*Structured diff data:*
★ ★ ★

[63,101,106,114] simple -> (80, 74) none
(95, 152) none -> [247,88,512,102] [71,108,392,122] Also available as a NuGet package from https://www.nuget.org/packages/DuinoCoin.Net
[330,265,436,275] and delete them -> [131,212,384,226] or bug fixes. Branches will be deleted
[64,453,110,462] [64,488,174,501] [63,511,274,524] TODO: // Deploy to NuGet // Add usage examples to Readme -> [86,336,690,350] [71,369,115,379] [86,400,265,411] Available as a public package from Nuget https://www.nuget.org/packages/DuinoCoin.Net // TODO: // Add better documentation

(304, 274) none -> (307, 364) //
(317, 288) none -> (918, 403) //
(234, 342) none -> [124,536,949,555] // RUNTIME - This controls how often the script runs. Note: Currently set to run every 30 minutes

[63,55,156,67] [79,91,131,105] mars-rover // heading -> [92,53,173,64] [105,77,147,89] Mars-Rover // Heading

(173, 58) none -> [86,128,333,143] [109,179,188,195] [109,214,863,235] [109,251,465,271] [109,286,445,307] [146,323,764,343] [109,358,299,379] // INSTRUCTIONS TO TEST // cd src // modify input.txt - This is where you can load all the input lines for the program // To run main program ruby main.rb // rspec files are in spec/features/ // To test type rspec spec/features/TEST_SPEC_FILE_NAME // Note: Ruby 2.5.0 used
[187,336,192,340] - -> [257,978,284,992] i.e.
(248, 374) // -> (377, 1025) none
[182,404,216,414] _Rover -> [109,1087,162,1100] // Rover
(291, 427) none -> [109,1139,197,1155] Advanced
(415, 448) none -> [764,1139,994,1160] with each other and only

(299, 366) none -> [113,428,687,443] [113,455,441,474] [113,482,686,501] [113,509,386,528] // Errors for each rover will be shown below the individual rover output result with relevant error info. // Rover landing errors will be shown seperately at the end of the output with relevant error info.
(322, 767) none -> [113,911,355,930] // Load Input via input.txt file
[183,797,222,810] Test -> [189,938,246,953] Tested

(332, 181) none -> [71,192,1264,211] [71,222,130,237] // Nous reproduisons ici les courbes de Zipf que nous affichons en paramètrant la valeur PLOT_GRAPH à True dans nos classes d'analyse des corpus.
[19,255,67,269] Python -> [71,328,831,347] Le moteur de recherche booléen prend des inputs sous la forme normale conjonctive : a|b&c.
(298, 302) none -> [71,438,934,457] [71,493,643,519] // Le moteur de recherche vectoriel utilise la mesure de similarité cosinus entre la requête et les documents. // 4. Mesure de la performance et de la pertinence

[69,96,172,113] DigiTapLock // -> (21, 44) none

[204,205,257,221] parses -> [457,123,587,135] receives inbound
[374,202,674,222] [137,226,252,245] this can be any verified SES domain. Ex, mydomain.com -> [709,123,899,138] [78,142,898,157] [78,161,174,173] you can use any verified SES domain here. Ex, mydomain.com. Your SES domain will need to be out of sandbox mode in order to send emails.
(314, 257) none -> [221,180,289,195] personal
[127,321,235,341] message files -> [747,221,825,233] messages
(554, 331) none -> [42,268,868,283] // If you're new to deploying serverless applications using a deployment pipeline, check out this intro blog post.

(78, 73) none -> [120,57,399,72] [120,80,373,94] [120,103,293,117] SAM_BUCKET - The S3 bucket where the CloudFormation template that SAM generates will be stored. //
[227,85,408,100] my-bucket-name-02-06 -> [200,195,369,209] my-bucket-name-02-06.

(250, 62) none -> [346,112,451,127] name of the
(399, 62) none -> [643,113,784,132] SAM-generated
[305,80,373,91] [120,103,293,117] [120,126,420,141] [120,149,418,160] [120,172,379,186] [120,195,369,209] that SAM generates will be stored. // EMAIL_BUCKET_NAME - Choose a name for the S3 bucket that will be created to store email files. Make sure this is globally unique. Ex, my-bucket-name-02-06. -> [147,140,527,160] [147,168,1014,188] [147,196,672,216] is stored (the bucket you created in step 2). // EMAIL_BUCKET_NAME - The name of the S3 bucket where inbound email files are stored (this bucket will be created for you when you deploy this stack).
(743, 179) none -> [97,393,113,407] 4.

★ ★ ★

*Task item:* All of the data shown above must be copied exactly.

*Reply to the exercise:*
[63,101,106,114] simple -> (80, 74) none
(95, 152) none -> [247,88,512,102] [71,108,392,122] Also available as a NuGet package from https://www.nuget.org/packages/DuinoCoin.Net
[330,265,436,275] and delete them -> [131,212,384,226] or bug fixes. Branches will be deleted
[64,453,110,462] [64,488,174,501] [63,511,274,524] TODO: // Deploy to NuGet // Add usage examples to Readme -> [86,336,690,350] [71,369,115,379] [86,400,265,411] Available as a public package from Nuget https://www.nuget.org/packages/DuinoCoin.Net // TODO: // Add better documentation

(304, 274) none -> (307, 364) //
(317, 288) none -> (918, 403) //
(234, 342) none -> [124,536,949,555] // RUNTIME - This controls how often the script runs. Note: Currently set to run every 30 minutes

[63,55,156,67] [79,91,131,105] mars-rover // heading -> [92,53,173,64] [105,77,147,89] Mars-Rover // Heading

(173, 58) none -> [86,128,333,143] [109,179,188,195] [109,214,863,235] [109,251,465,271] [109,286,445,307] [146,323,764,343] [109,358,299,379] // INSTRUCTIONS TO TEST // cd src // modify input.txt - This is where you can load all the input lines for the program // To run main program ruby main.rb // rspec files are in spec/features/ // To test type rspec spec/features/TEST_SPEC_FILE_NAME // Note: Ruby 2.5.0 used
[187,336,192,340] - -> [257,978,284,992] i.e.
(248, 374) // -> (377, 1025) none
[182,404,216,414] _Rover -> [109,1087,162,1100] // Rover
(291, 427) none -> [109,1139,197,1155] Advanced
(415, 448) none -> [764,1139,994,1160] with each other and only

(299, 366) none -> [113,428,687,443] [113,455,441,474] [113,482,686,501] [113,509,386,528] // Errors for each rover will be shown below the individual rover output result with relevant error info. // Rover landing errors will be shown seperately at the end of the output with relevant error info.
(322, 767) none -> [113,911,355,930] // Load Input via input.txt file
[183,797,222,810] Test -> [189,938,246,953] Tested

(332, 181) none -> [71,192,1264,211] [71,222,130,237] // Nous reproduisons ici les courbes de Zipf que nous affichons en paramètrant la valeur PLOT_GRAPH à True dans nos classes d'analyse des corpus.
[19,255,67,269] Python -> [71,328,831,347] Le moteur de recherche booléen prend des inputs sous la forme normale conjonctive : a|b&c.
(298, 302) none -> [71,438,934,457] [71,493,643,519] // Le moteur de recherche vectoriel utilise la mesure de similarité cosinus entre la requête et les documents. // 4. Mesure de la performance et de la pertinence

[69,96,172,113] DigiTapLock // -> (21, 44) none

[204,205,257,221] parses -> [457,123,587,135] receives inbound
[374,202,674,222] [137,226,252,245] this can be any verified SES domain. Ex, mydomain.com -> [709,123,899,138] [78,142,898,157] [78,161,174,173] you can use any verified SES domain here. Ex, mydomain.com. Your SES domain will need to be out of sandbox mode in order to send emails.
(314, 257) none -> [221,180,289,195] personal
[127,321,235,341] message files -> [747,221,825,233] messages
(554, 331) none -> [42,268,868,283] // If you're new to deploying serverless applications using a deployment pipeline, check out this intro blog post.

(78, 73) none -> [120,57,399,72] [120,80,373,94] [120,103,293,117] SAM_BUCKET - The S3 bucket where the CloudFormation template that SAM generates will be stored. //
[227,85,408,100] my-bucket-name-02-06 -> [200,195,369,209] my-bucket-name-02-06.

(250, 62) none -> [346,112,451,127] name of the
(399, 62) none -> [643,113,784,132] SAM-generated
[305,80,373,91] [120,103,293,117] [120,126,420,141] [120,149,418,160] [120,172,379,186] [120,195,369,209] that SAM generates will be stored. // EMAIL_BUCKET_NAME - Choose a name for the S3 bucket that will be created to store email files. Make sure this is globally unique. Ex, my-bucket-name-02-06. -> [147,140,527,160] [147,168,1014,188] [147,196,672,216] is stored (the bucket you created in step 2). // EMAIL_BUCKET_NAME - The name of the S3 bucket where inbound email files are stored (this bucket will be created for you when you deploy this stack).
(743, 179) none -> [97,393,113,407] 4.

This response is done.